Claire Richardson
- Born: 2 April 1984 (age 41) Wairoa
- Height: 1.72 m (5 ft 8 in)
- Weight: 79 kg (174 lb)

Rugby union career
- Position: Fullback

Provincial / State sides
- Years: Team / Apps / (Points)
- 2007–2014: Otago / 28 / (67)
- 2008–2009: Hawke's Bay / 9 / (5)
- 2013: Auckland / 8 / (29)

International career
- Years: Team / Apps / (Points)
- 2003–2014: New Zealand / 24 / (54)
- Medal record
Women's rugby union
Representing New Zealand
Rugby World Cup
| Gold medal – first place | 2006 Canada | Team competition |

= Claire Richardson =

Claire Richardson (born 2 April 1984) is a former rugby union player. She represented internationally and provincially for Otago and Hawke's Bay.
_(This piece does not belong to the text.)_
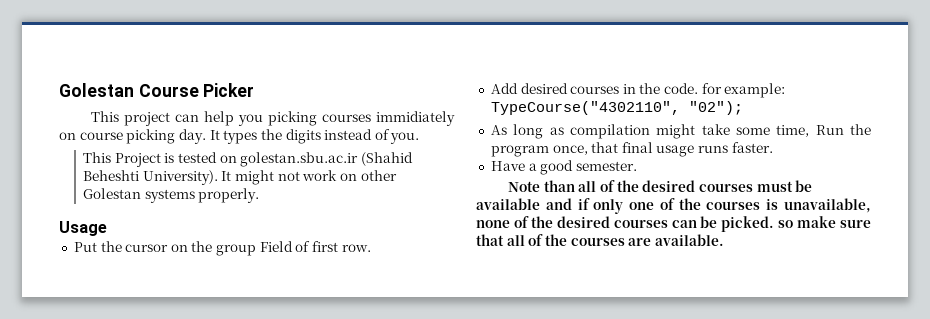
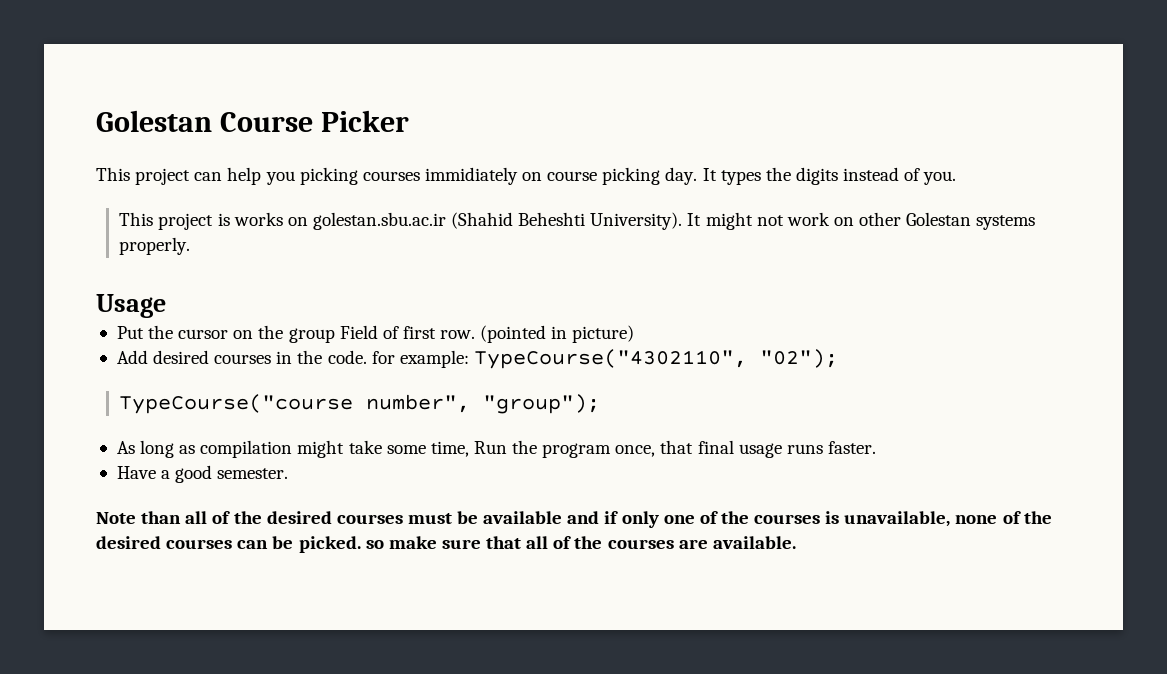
[114,152,218,167] Project is tested -> [158,212,283,230] project is works
(371, 248) none -> [480,325,635,343] (pointed in picture)
(743, 108) none -> [119,394,601,414] // TypeCourse("course number", "group");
She was in the squad that won the 2006 Rugby World Cup.

Richardson made her international debut for the Black Ferns on 4 October 2003 against a World XV's team at Auckland. She made her last appearance for the Black Ferns on 17 August 2014 against the United States at the World Cup in Paris.

Richardson scored a hat-trick against hosts, Canada, at the 2006 Rugby World Cup when the Black Ferns ran in ten tries in their 66–7 victory.